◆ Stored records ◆
----------------
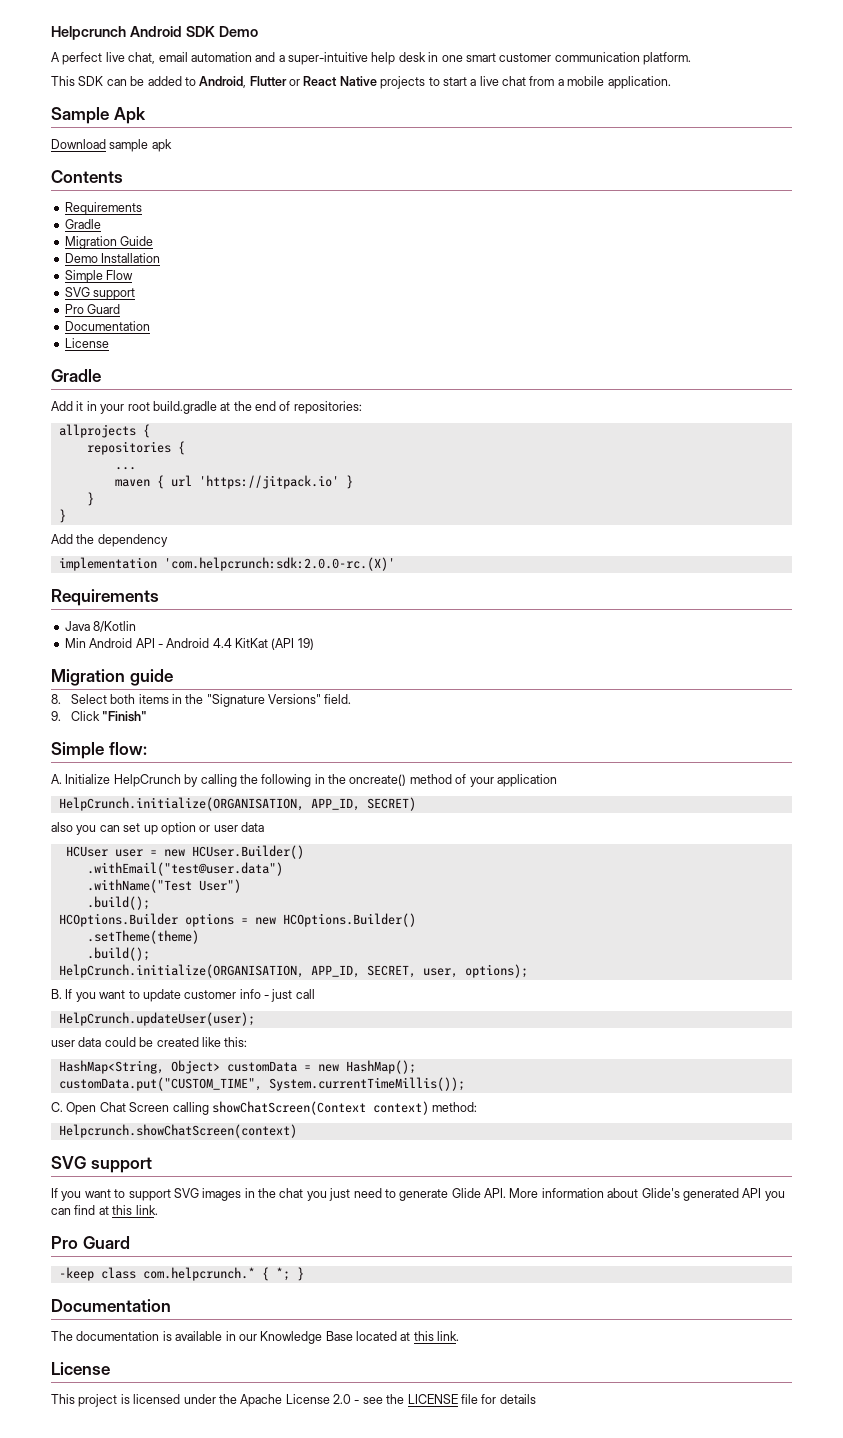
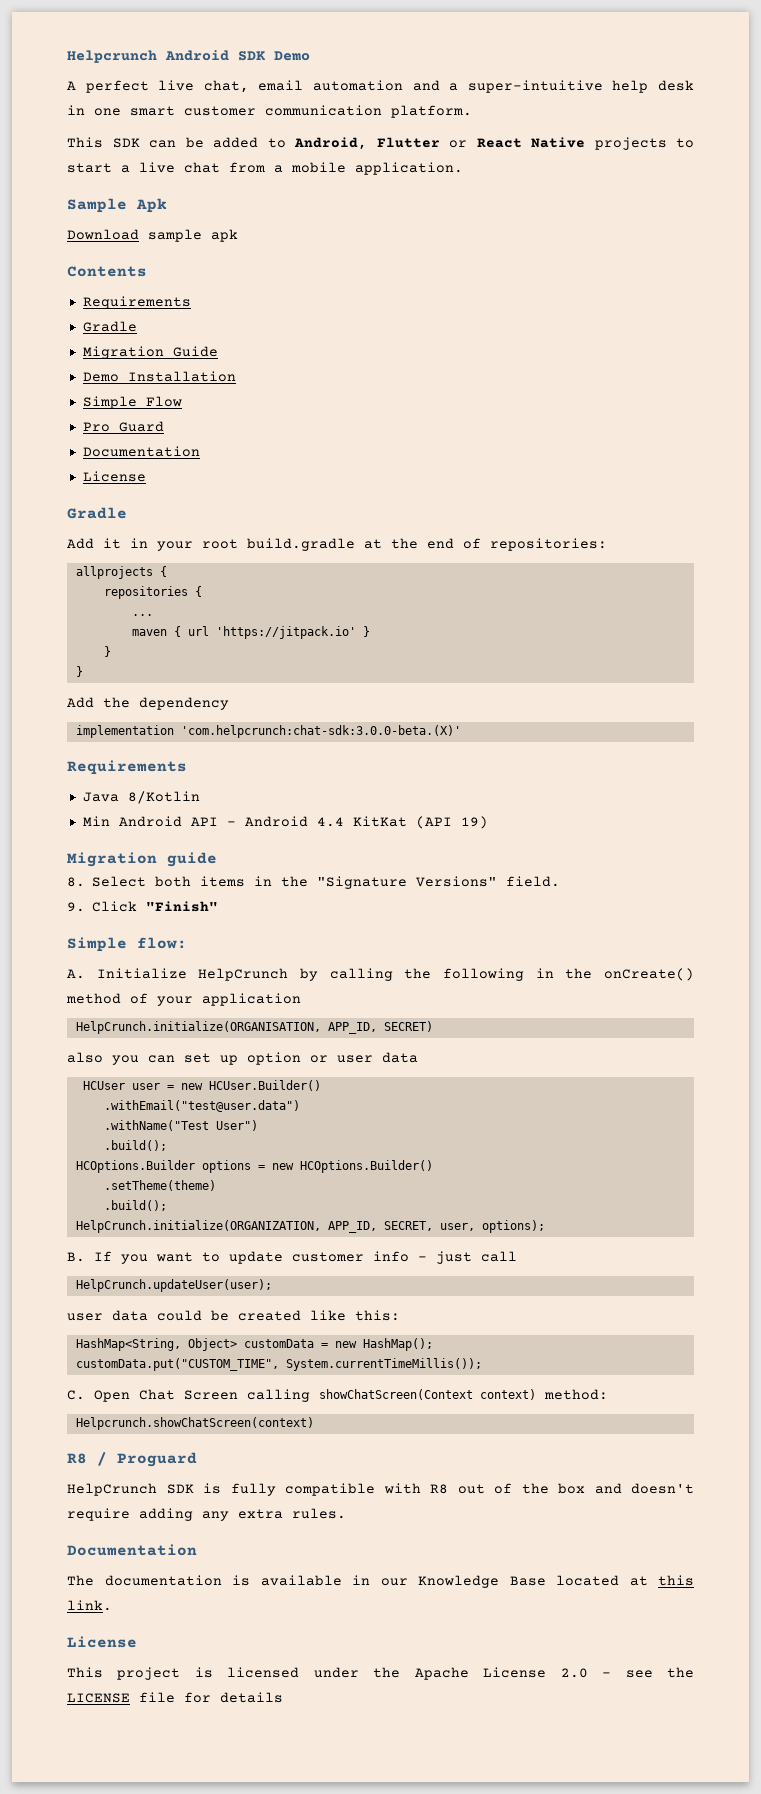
  Simple Flow
- SVG support
- implementation 'com.helpcrunch:sdk:2.0.0-rc.(X)'
+ implementation 'com.helpcrunch:chat-sdk:3.0.0-beta.(X)'
- A. Initialize HelpCrunch by calling the following in the oncreate() method of your application
+ A. Initialize HelpCrunch by calling the following in the onCreate() method of your application
- HelpCrunch.initialize(ORGANISATION, APP_ID, SECRET, user, options);
+ HelpCrunch.initialize(ORGANIZATION, APP_ID, SECRET, user, options);
  Helpcrunch.showChatScreen(context)
- SVG support
- If you want to support SVG images in the chat you just need to generate Glide API. More information about Glide's generated API you can find at this link.
- Pro Guard
- -keep class com.helpcrunch.* { *; }
+ R8 / Proguard
+ HelpCrunch SDK is fully compatible with R8 out of the box and doesn't require adding any extra rules.

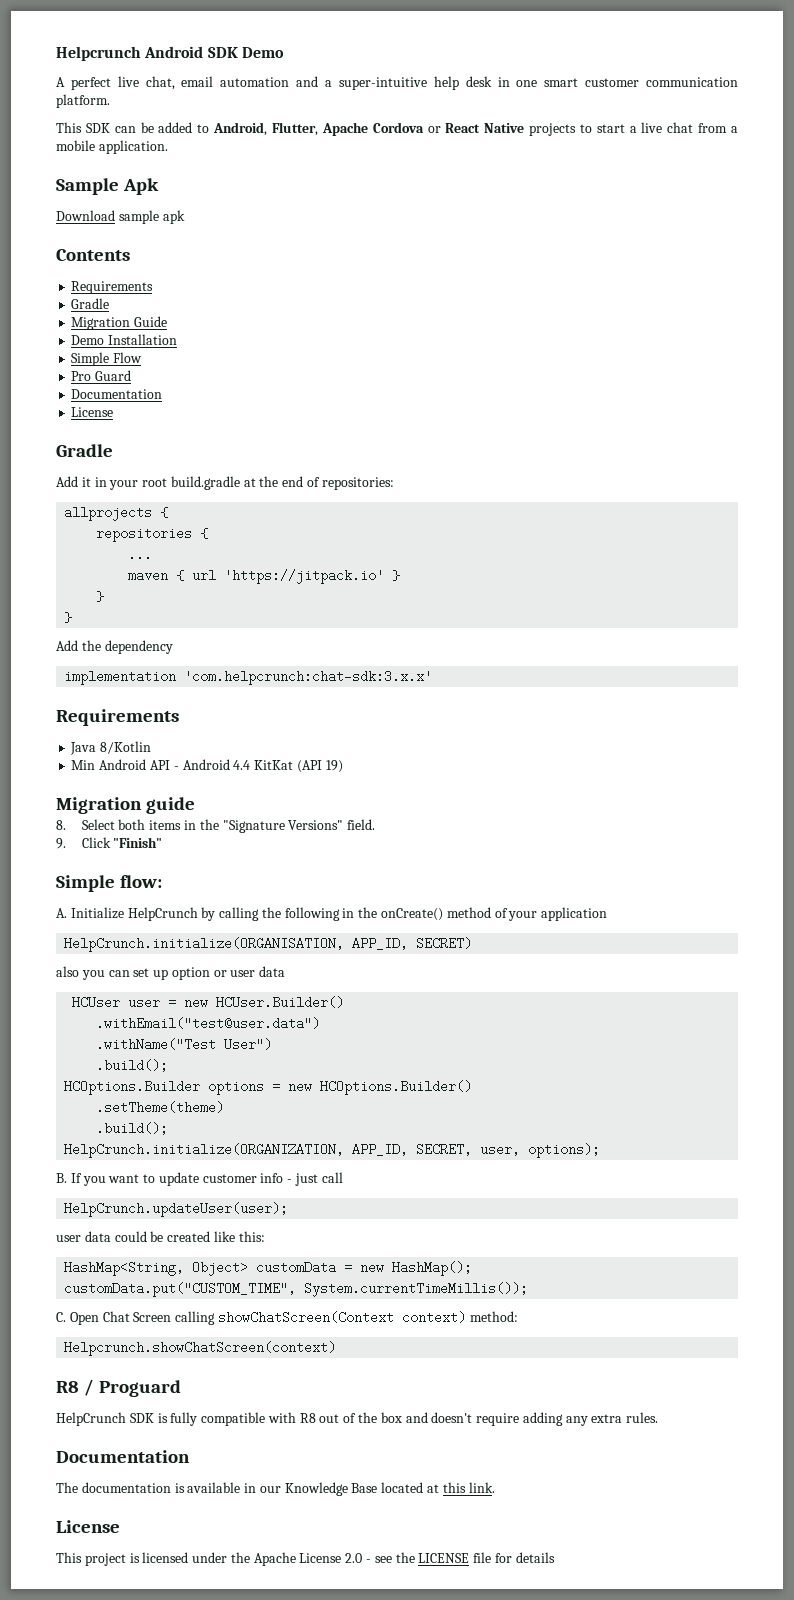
- This SDK can be added to Android, Flutter or React Native projects to start a live chat from a mobile application.
+ This SDK can be added to Android, Flutter, Apache Cordova or React Native projects to start a live chat from a mobile application.
- implementation 'com.helpcrunch:chat-sdk:3.0.0-beta.(X)'
+ implementation 'com.helpcrunch:chat-sdk:3.x.x'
----------------
◆ Work to be completed ◆
Which lines above include the word "options"? Return each one.

◆ Result of the task ◆
- HelpCrunch.initialize(ORGANISATION, APP_ID, SECRET, user, options);
+ HelpCrunch.initialize(ORGANIZATION, APP_ID, SECRET, user, options);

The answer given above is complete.